* _TASK TO COMPLETE_: Instruction for the entries below: return the part that opens with the line containing "[100,268,145,280] Voila ->" and closes with the line containing "[180,739,567,754] 'com.stonemas.instantmvp:instant-mvp:0.1.1' ->", exactly, and no pictures.

* _SUPPLIED ENTRIES_:
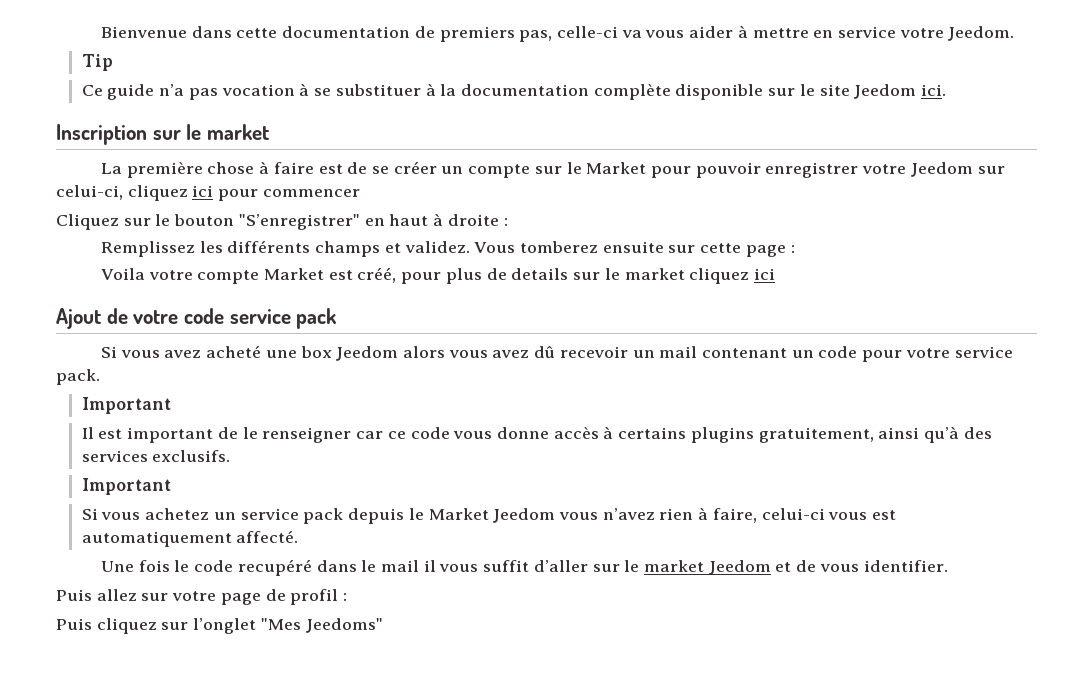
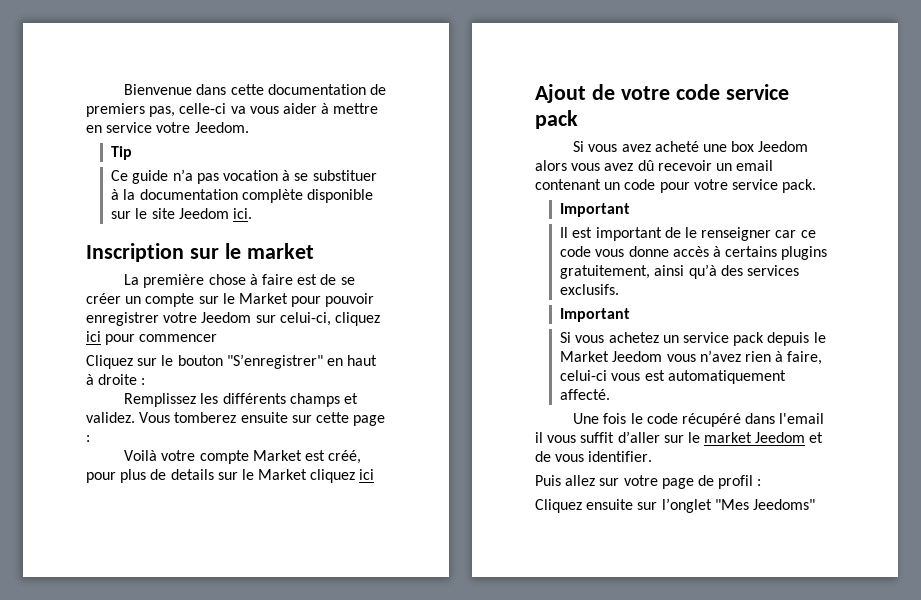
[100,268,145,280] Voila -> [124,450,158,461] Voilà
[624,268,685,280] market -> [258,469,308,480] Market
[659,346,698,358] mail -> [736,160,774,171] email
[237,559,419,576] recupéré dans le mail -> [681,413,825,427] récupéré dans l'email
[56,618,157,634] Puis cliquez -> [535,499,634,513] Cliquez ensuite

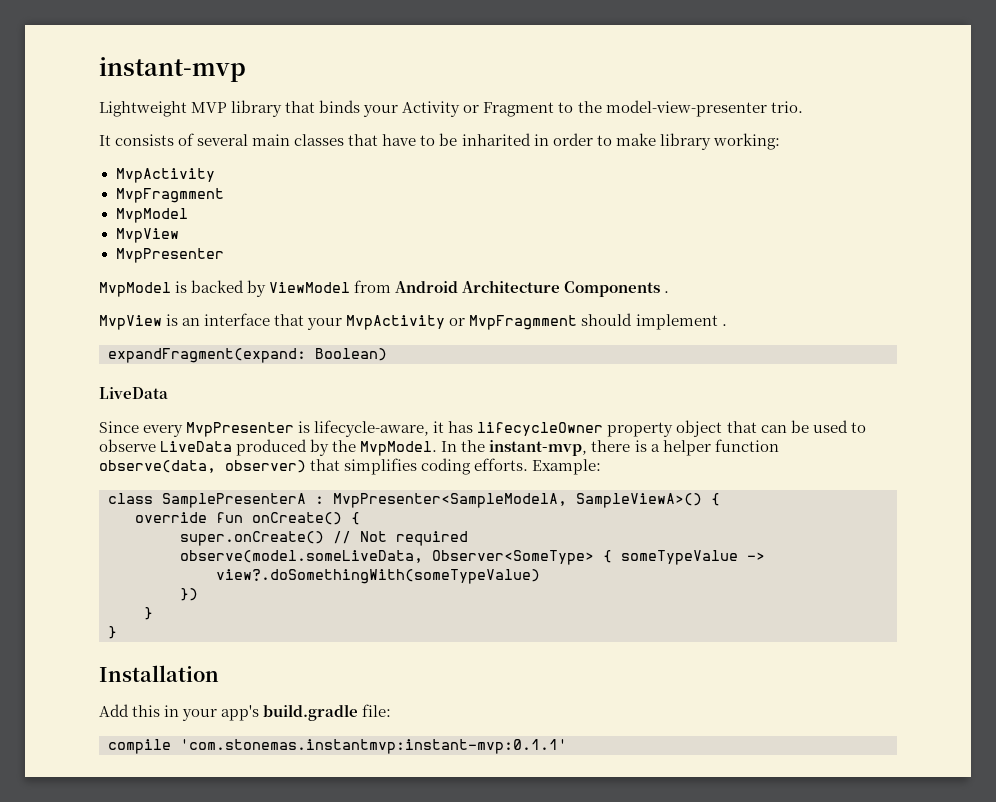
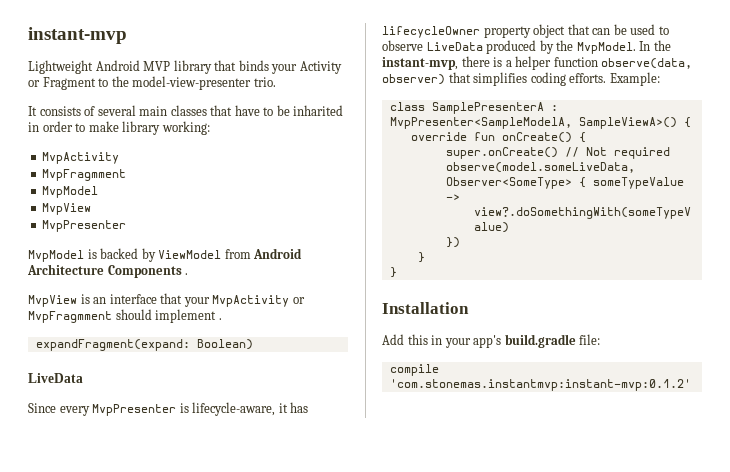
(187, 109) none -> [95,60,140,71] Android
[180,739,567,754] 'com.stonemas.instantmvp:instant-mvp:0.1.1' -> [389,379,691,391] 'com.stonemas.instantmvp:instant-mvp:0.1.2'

--

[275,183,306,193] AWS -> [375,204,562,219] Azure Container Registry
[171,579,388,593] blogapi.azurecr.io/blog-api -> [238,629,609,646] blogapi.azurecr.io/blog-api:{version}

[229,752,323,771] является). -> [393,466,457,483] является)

* _WRITTEN SOLUTION_:
[100,268,145,280] Voila -> [124,450,158,461] Voilà
[624,268,685,280] market -> [258,469,308,480] Market
[659,346,698,358] mail -> [736,160,774,171] email
[237,559,419,576] recupéré dans le mail -> [681,413,825,427] récupéré dans l'email
[56,618,157,634] Puis cliquez -> [535,499,634,513] Cliquez ensuite

(187, 109) none -> [95,60,140,71] Android
[180,739,567,754] 'com.stonemas.instantmvp:instant-mvp:0.1.1' -> [389,379,691,391] 'com.stonemas.instantmvp:instant-mvp:0.1.2'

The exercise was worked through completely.